Il 25 ottobre, su invito del governo, ad Harare e in altre città migliaia di persone hanno marciato per protestare contro le sanzioni economiche imposte nel 2002 dagli Usa e dall’Unione Europea e che continuano nonostante la caduta della dittatura di Mugabe. Secondo il presidente Emmerson Mnangagwa – anche lui dello Zanu-PF – le sanzioni «Stanno paralizzando lo sviluppo dello Zimbabwe». L’opposizione ha risposto che le proteste facevano parte della propaganda del regime per distrarre la gente dai veri problemi: il malgoverno e la grave crisi economica che colpisce da anni il Paese.

Come spiega Africa – la rivista del continente vero, «Le sanzioni internazionali allo Zimbabwe sono state imposte nel 2002 per violazioni dei diritti umani e i sequestri di fattorie di proprietà di cittadini bianchi da parte dell’amministrazione dell’ex presidente Robert Mugabe, rovesciato dall’esercito nel novembre 2017 e morto lo scorso 6 settembre all’età di 95 anni. Le restrizioni attualmente in vigore non coinvolgono l’intero Paese, ma colpiscono 85 persone fisiche (tra cui Mnangagwa) e 56 aziende. Diversi Paesi africani si sono uniti all’appello di Harare per la revoca delle sanzioni».

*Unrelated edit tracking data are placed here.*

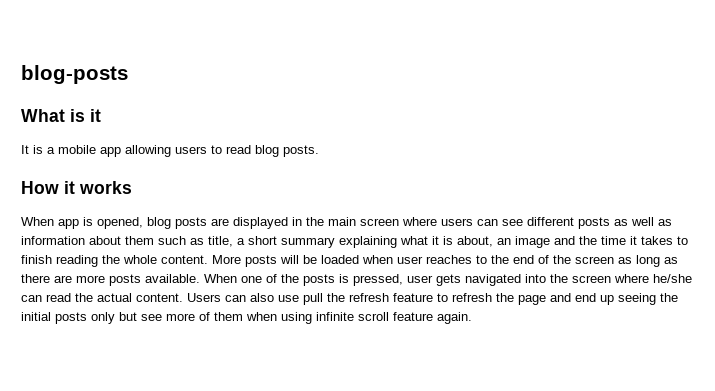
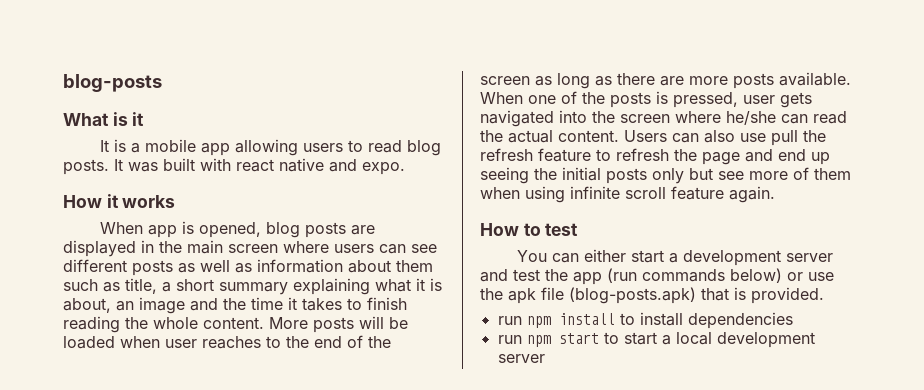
+ It was built with react native and expo.
+ How to test
+ You can either start a development server and test the app (run commands below) or use the apk file (blog-posts.apk) that is provided.
+ run npm install to install dependencies
+ run npm start to start a local development server

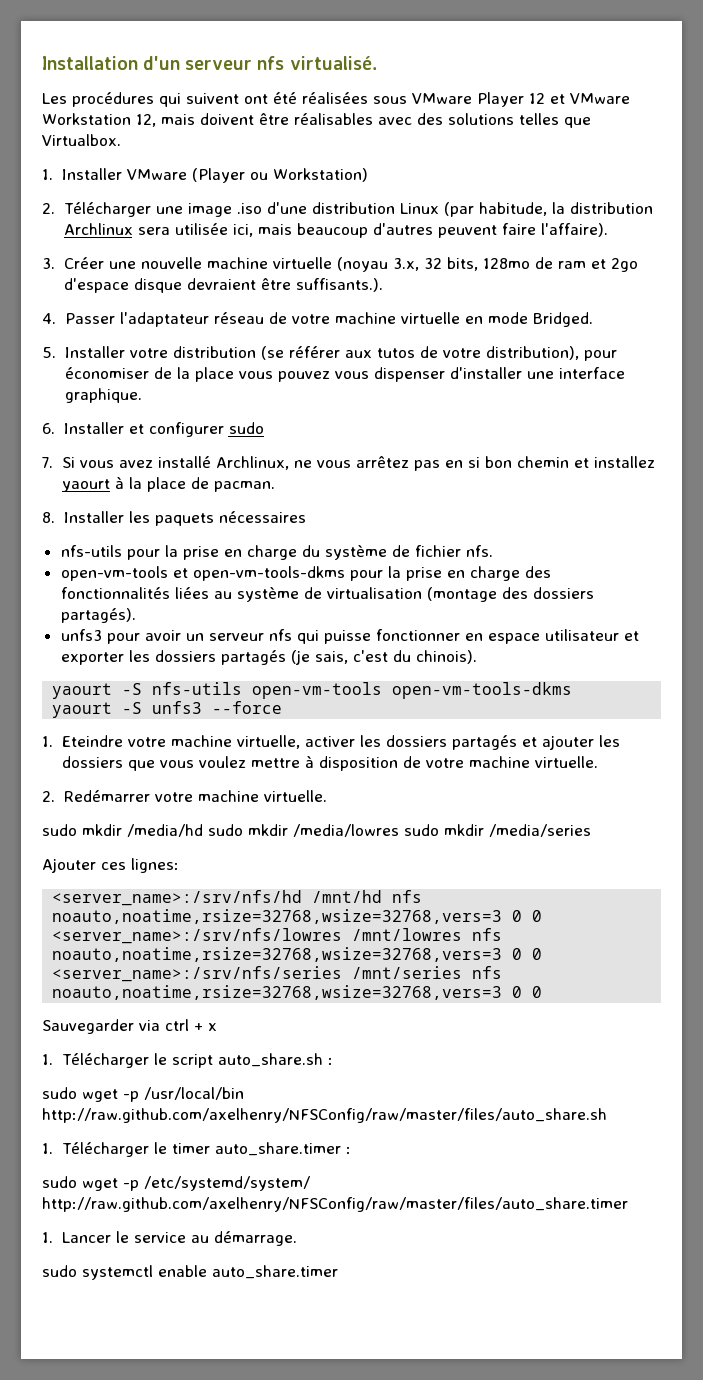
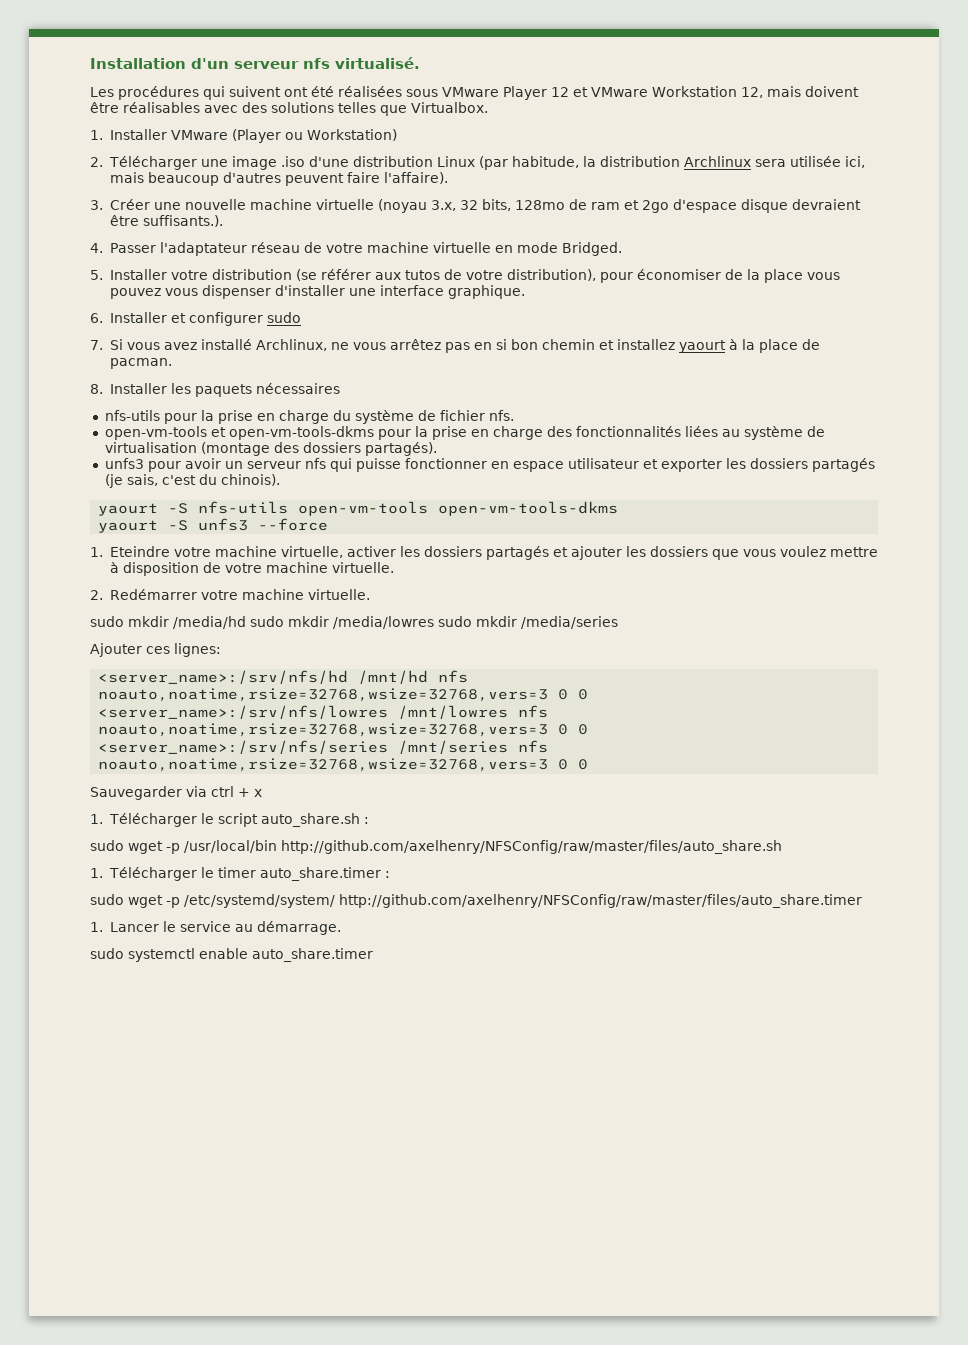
- sudo wget -p /usr/local/bin http://raw.github.com/axelhenry/NFSConfig/raw/master/files/auto_share.sh
+ sudo wget -p /usr/local/bin http://github.com/axelhenry/NFSConfig/raw/master/files/auto_share.sh
- sudo wget -p /etc/systemd/system/ http://raw.github.com/axelhenry/NFSConfig/raw/master/files/auto_share.timer
+ sudo wget -p /etc/systemd/system/ http://github.com/axelhenry/NFSConfig/raw/master/files/auto_share.timer

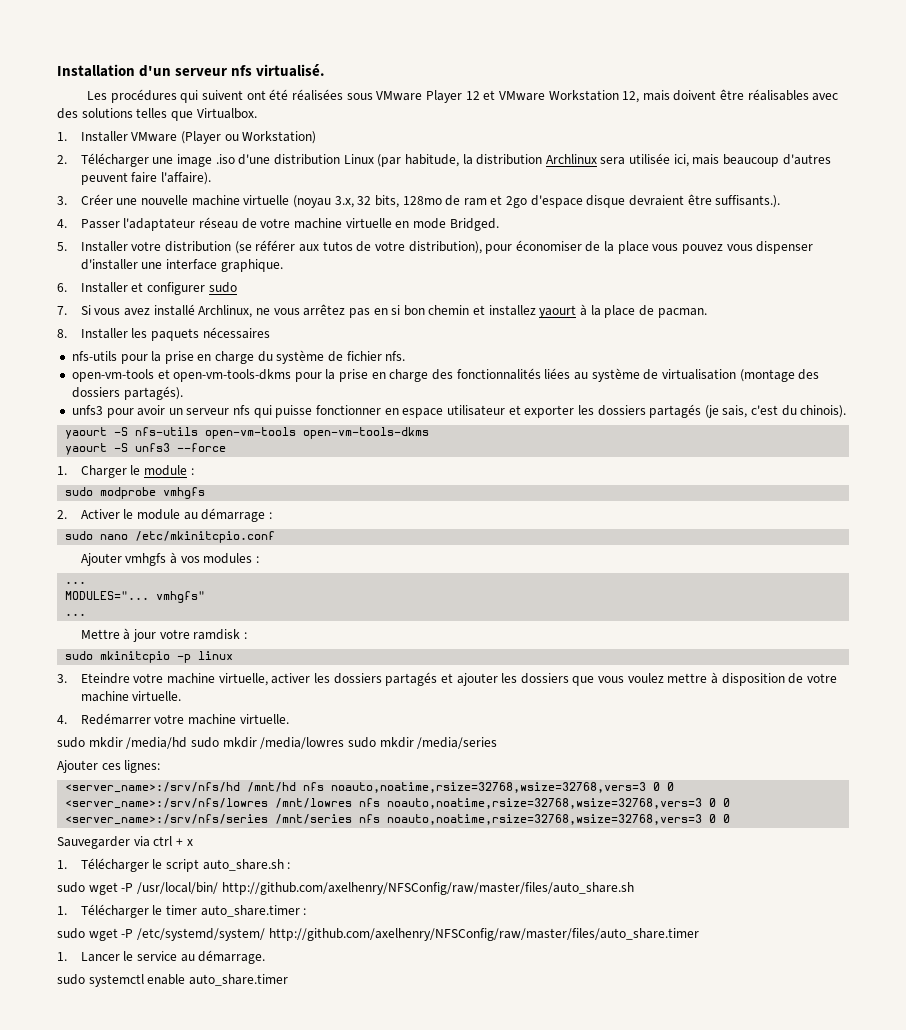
- 1. Eteindre votre machine virtuelle, activer les dossiers partagés et ajouter les dossiers que vous voulez mettre à disposition de votre machine virtuelle.
+ 1. Charger le module :
+ sudo modprobe vmhgfs
+ 2. Activer le module au démarrage :
+ sudo nano /etc/mkinitcpio.conf
+ Ajouter vmhgfs à vos modules :
+ ...
+ MODULES="... vmhgfs"
+ ...
+ Mettre à jour votre ramdisk :
+ sudo mkinitcpio -p linux
+ 3. Eteindre votre machine virtuelle, activer les dossiers partagés et ajouter les dossiers que vous voulez mettre à disposition de votre machine virtuelle.
- 2. Redémarrer votre machine virtuelle.
+ 4. Redémarrer votre machine virtuelle.
- sudo wget -p /usr/local/bin http://github.com/axelhenry/NFSConfig/raw/master/files/auto_share.sh
+ sudo wget -P /usr/local/bin/ http://github.com/axelhenry/NFSConfig/raw/master/files/auto_share.sh
- sudo wget -p /etc/systemd/system/ http://github.com/axelhenry/NFSConfig/raw/master/files/auto_share.timer
+ sudo wget -P /etc/systemd/system/ http://github.com/axelhenry/NFSConfig/raw/master/files/auto_share.timer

A ottobre gli Usa hanno imposto sanzioni anche contro il ministro per la sicurezza nazionale dello Zimbabwe, Owen Ncube e secondo il segretario di Stato Usa, Mike Pompeo, «il Dipartimento ha informazioni credibili secondo le quali Ncube è stato coinvolto in gravi violazioni dei diritti umani. Siamo profondamente turbati dalle violenze da parte del governo dello Zimbabwe nei confronti dei manifestanti pacifici e della società civile, nonché dei leader dell’opposizione». Poi ha chiesto al governo di Harare di «fermare la violenza, indagare e consegnare alla giustizia i responsabili delle violazioni dei diritti umani e degli abusi nello Zimbabwe».

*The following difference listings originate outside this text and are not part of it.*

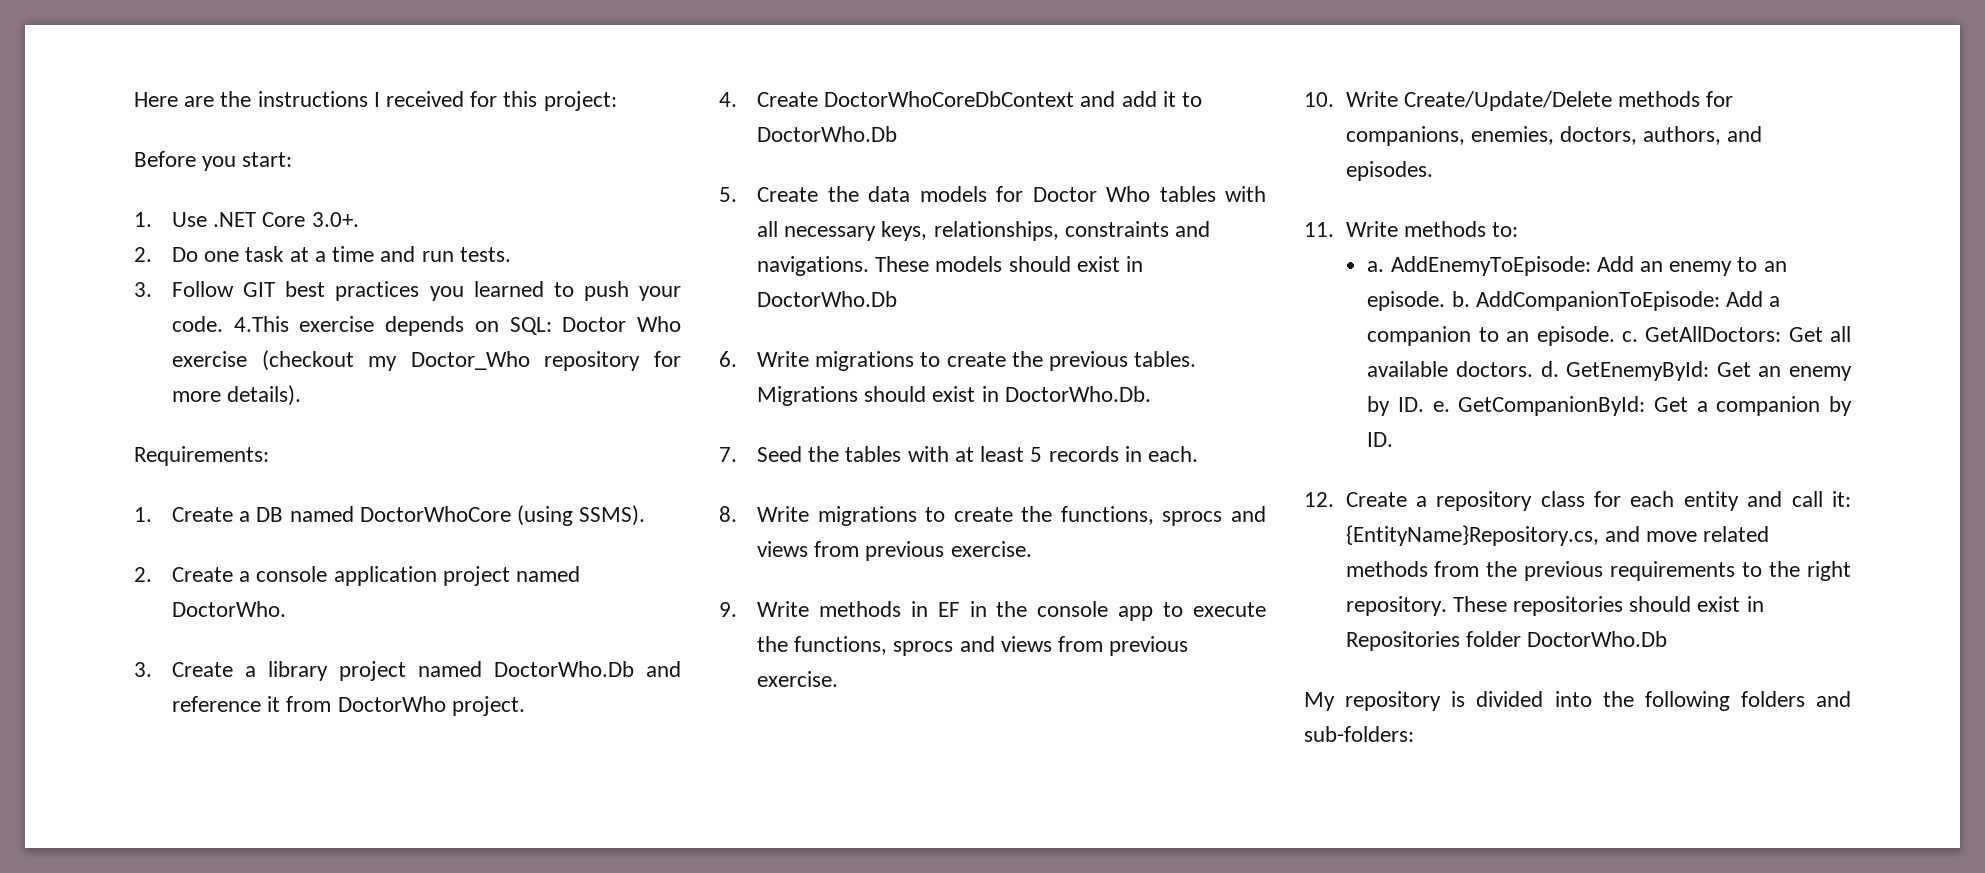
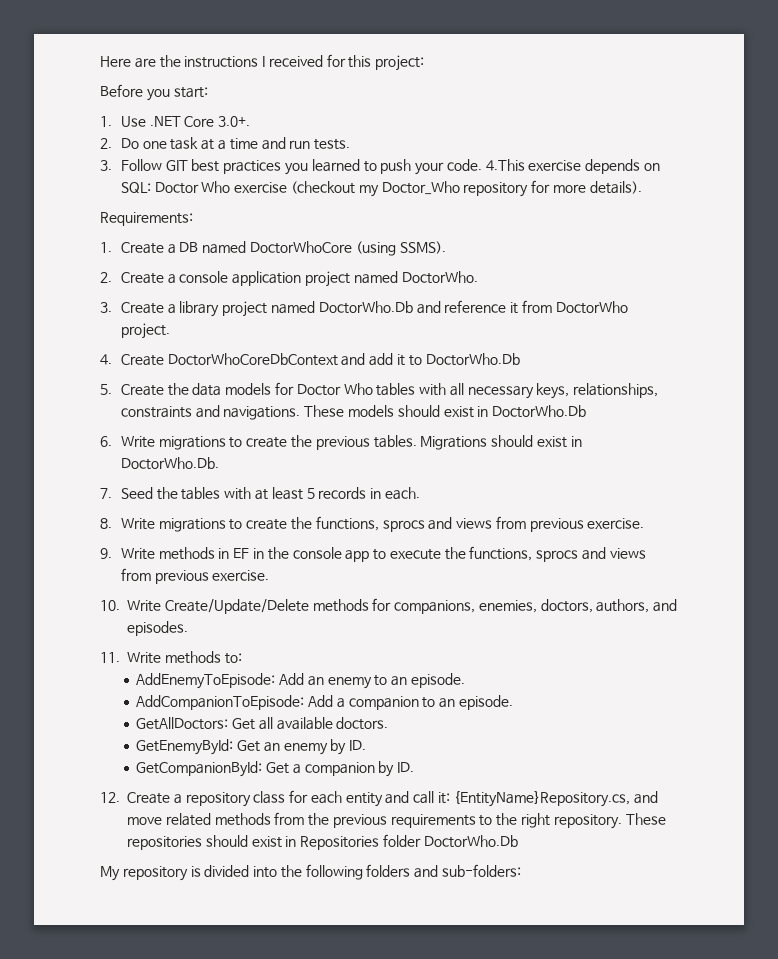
- a. AddEnemyToEpisode: Add an enemy to an episode. b. AddCompanionToEpisode: Add a companion to an episode. c. GetAllDoctors: Get all available doctors. d. GetEnemyById: Get an enemy by ID. e. GetCompanionById: Get a companion by ID.
+ AddEnemyToEpisode: Add an enemy to an episode.
+ AddCompanionToEpisode: Add a companion to an episode.
+ GetAllDoctors: Get all available doctors.
+ GetEnemyById: Get an enemy by ID.
+ GetCompanionById: Get a companion by ID.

Anche la Elver, in base alle informazioni ricevute, denuncia che «La distribuzione delle terre o del cibo è stata manipolata a fini politici negli ultimi decenni, favorendo coloro che sostenevano il partito politico al potere. Chiedo quindi al governo dello Zimbabwe di rispettare il suo impegno a favore della fame zero, senza alcuna discriminazione».

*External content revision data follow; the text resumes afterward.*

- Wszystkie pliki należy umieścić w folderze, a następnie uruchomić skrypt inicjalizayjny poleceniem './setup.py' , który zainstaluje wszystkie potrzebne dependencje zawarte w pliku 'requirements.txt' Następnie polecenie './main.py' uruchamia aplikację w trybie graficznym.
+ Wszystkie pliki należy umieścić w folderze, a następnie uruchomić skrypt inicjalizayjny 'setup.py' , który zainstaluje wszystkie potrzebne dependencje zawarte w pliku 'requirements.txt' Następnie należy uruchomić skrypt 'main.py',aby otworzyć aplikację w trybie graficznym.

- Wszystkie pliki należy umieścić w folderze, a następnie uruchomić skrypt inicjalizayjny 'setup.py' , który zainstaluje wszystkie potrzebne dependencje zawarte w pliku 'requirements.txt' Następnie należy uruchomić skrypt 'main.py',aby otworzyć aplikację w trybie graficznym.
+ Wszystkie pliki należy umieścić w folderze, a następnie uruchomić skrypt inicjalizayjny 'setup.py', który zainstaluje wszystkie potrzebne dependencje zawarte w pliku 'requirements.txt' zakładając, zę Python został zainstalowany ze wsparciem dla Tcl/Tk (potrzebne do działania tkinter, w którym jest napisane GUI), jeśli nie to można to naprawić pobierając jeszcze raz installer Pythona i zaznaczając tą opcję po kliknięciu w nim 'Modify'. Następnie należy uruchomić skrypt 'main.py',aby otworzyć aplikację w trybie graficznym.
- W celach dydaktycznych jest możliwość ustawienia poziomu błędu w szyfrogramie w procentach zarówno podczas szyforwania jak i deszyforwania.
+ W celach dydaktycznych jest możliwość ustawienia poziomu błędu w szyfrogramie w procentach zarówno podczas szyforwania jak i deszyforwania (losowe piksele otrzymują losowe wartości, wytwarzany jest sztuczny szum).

La special rapporteur dell’Onu ha concluso il suo resoconto esortando il governo di Harare a «Prendere le misure necessarie per ridurre la dipendenza del Paesedai prodotti alimentari importati, in particolare il mais, e a sostenere il rimpiazzo con il grano per diversificare l’alimentazione. IL governo dovrebbe creare le condizioni necessarie per la produzione di sementi tradizionali per assicurare l’autosufficienza e la preparazione del Paese agli shock climatici che lo colpiscono. Allo stesso tempo chiedo che a livello internazionale vengano prese delle misure che mettano fine a tutte le sanzioni economiche. Il popolo zimbabweano straordinariamente resistente non merita niente di meno».